Erminio Amelio d’altro canto, non ha ritenuto di astenersi dalle indagini, né tantomeno il Procuratore di Roma, che gliele aveva assegnate, pur formalmente sollecitato, ha ritenuto di avocarle a sé, per la plateale improponibilità che fosse un magistrato convinto della tesi del missile a continuare le indagini. E le pecore sono rimaste in custodia al lupo. Fumose, vaghe, basate su testimonianze ritenute inattendibili dallo stesso Rosario Priore le argomentazioni di De Maria e Verini, esse riflettono la vistosa anomalia di chi ha condotto le ultime indagini ed ignorano come se non fosse mai stata pronunciata, la sentenza penale. Inoltre, una delle tante “picconate” venuta male quella di Francesco Cossiga quando puntò il dito accusatore verso la Francia, e tuttavia, in più di una circostanza, sotto giuramento, (per la precisione nel luglio 92 a Priore, Rosselli e Salvi, nel marzo 95 e gennaio 96 sempre a Priore e Salvi) Cossiga non confermò la sua versione sul missile francese. Il 26 febbraio 2002, sempre sotto giuramento, alla domanda del pm sull’ipotesi del missile, rispose testualmente: “No, anzi la cosa mi meravigliò quando io poi l’appresi dalla stampa”.
Veniamo ad Amato. Prive di una linea, di una tesi, di una visione le sue tante dichiarazioni: difficile pertanto replicare ad un pensiero così sfuggente, così ambiguo, salvo fare stato dell’imperscrutabilità del suo comportamento e dell’incredibile disconoscimento ad opera di un uomo di legge, di un Presidente Emerito della Corte Costituzionale, della giustizia penale giunta invece a certezze inoppugnabili. Peccato che al pari di Cossiga, sotto giuramento, Amato nel dicembre 2001 abbia dichiarato altro, rispetto alle numerose prospettazioni mediatiche degli ultimi tempi. Ed il magistrato, sempre il Procuratore di Roma, pur sollecitato, non ha ritenuto di appurare la natura delle discrepanze emerse nelle varie sortite pubbliche di Amato rispetto alla testimonianza resa sotto giuramento.
Una fiction dopo l’altra gli scoop di Andrea Purgatori, ne sono stati contati trentadue, tutti diversi.

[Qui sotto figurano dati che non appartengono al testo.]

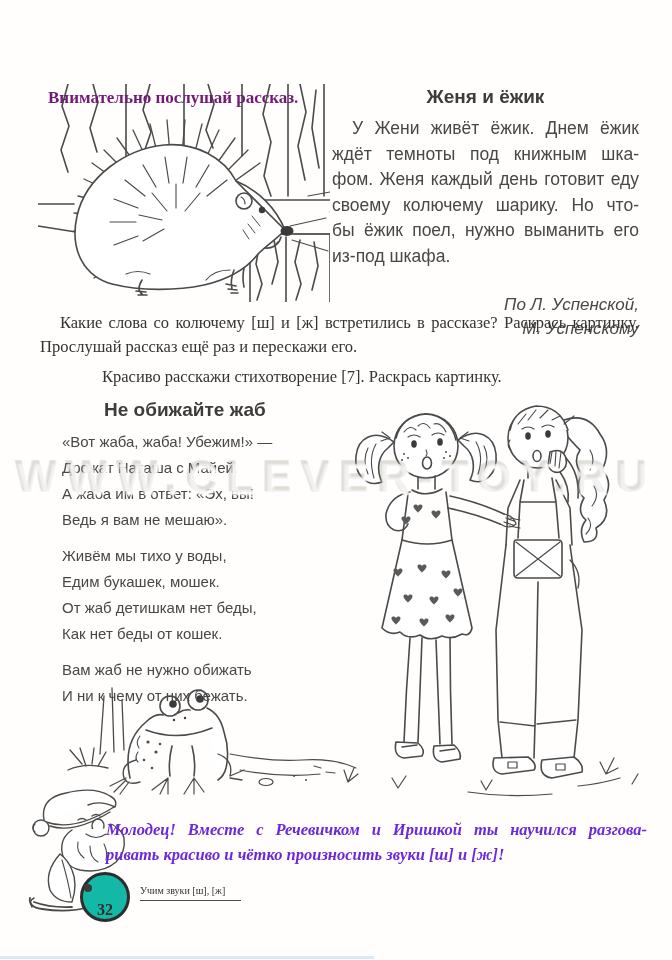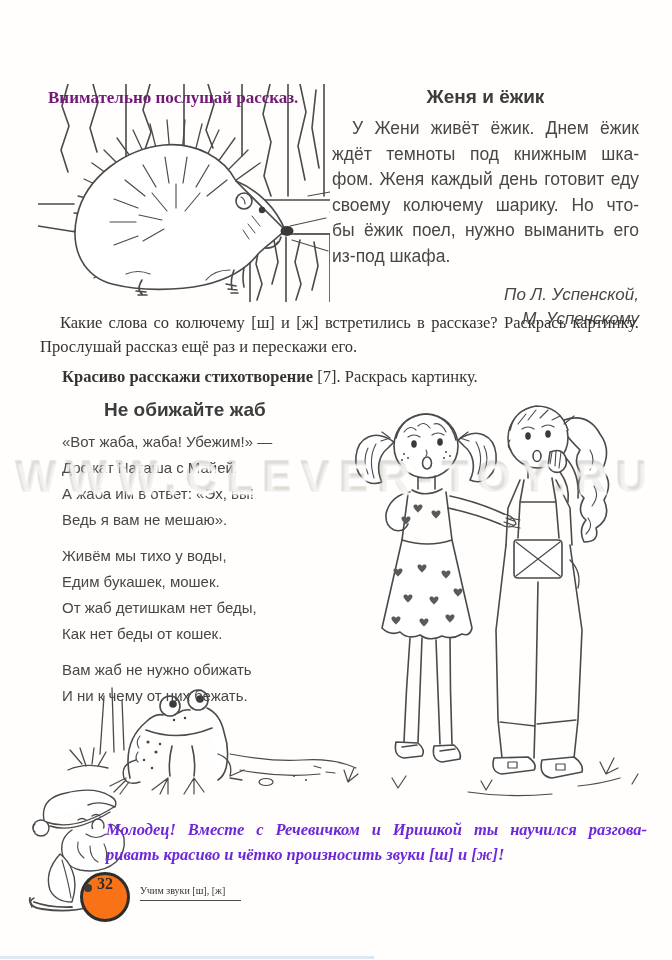--- a/index.html
+++ b/index.html
@@ -11,46 +11,46 @@
   .abs{position:absolute;}
   
   .top-instr{left:48px;top:48px;font-weight:bold;font-size:17px;color:#701a75;margin-top:40px;}
   .story-col{left:332px;top:86px;width:307px;}
   .story-title{font-family:"Liberation Sans",sans-serif;font-weight:bold;font-size:19px;
     text-align:center;color:#3c3c3c;margin-bottom:8px;}
   .story-line{font-family:"Liberation Sans",sans-serif;font-size:17.5px;line-height:25.5px;
     color:#474747;text-align:justify;}
   .jfull{text-align-last:justify;}
   .indent{text-indent:20px;}
-  .attrib{margin-top:14px;font-family:"Liberation Sans",sans-serif;font-style:italic;
+  .attrib{margin-top:24px;font-family:"Liberation Sans",sans-serif;font-style:italic;
     font-size:17px;line-height:24px;text-align:right;color:#474747;}
   .question{left:40px;top:311px;width:599px;font-size:16.5px;line-height:24px;color:#333;}
   .q1{text-align:justify;text-align-last:justify;text-indent:20px;white-space:nowrap;}
   .instr2{left:62px;top:367px;font-size:16.5px;color:#333;}
-  .instr2 .b{font-weight:bold;}
+  .instr2 .b{font-weight:normal;margin-left:40px;}
   .poem{left:62px;top:399px;width:330px;}
   .poem-title{font-family:"Liberation Sans",sans-serif;font-weight:bold;font-size:19px;
     color:#3c3c3c;margin:0 0 8px 42px;}
   .poem-line{font-family:"Liberation Sans",sans-serif;font-size:15px;line-height:26px;color:#474747;}
   .stanza{margin-bottom:10px;}
   .praise{left:106px;top:817px;width:541px;font-weight:bold;font-style:italic;
     font-size:16.5px;line-height:25px;color:#6d28d9;}
   .p1{text-align:justify;text-align-last:justify;white-space:nowrap;}
   
   .watermark{
     left:0;top:452px;width:672px;text-align:center;white-space:nowrap;z-index:6;
     font-family:"Liberation Sans",sans-serif;font-weight:bold;font-size:44px;letter-spacing:9px;
     color:rgba(186,178,166,0.16);
     text-shadow:2px 3px 2px rgba(255,255,255,0.95),-1px -1px 1px rgba(120,112,100,0.18);
     pointer-events:none;
   }
   
   .page-circle{
     left:80px;top:872px;width:44px;height:44px;border:3px solid #2d2d2d;border-radius:50%;
-    background:#f97316;display:flex;align-items:flex-start;justify-content:center;
+    background:#14b8a6;display:flex;align-items:flex-end;justify-content:center;
     font-weight:bold;font-size:16px;color:#2d2d2d;z-index:4;
   }
   .berry-dot{left:84px;top:884px;width:8px;height:8px;border-radius:50%;background:#3a3a3a;z-index:5;}
   .footer-title{
     left:140px;top:885px;font-size:10px;color:#333;
     border-bottom:1.5px solid #4a4a4a;padding:0 16px 4px 0;z-index:4;
   }
   .bottom-strip{left:0;top:956px;width:374px;height:3px;background:#d9e9f5;}
   svg{display:block;}
   .z1{z-index:1}.z3{z-index:3}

Messo alle strette in giudizio su una di queste fiction, anzi un film da lui sceneggiato “Il muro di gomma”, Purgatori si giustificò sostenendo che il film “costituisce rappresentazione artistica degli accadimenti e non ricostruzione storica-documentaristica”. Stessa considerazione evidentemente per tutte le altre fiction da lui messe in piedi.
Ed infine, Il DC9 Itavia non esplose “una sera di fine maggio” come dicono Verini e De Maria, ma il 27 giugno 1980. C’è da sperare che almeno questa ultima affermazione sia solo un lapsus e non la testimonianza conclusiva dell’inattendibilità e del pressappochismo delle critiche rivoltemi dai due parlamentari nell’articolo dello scorso 29 novembre.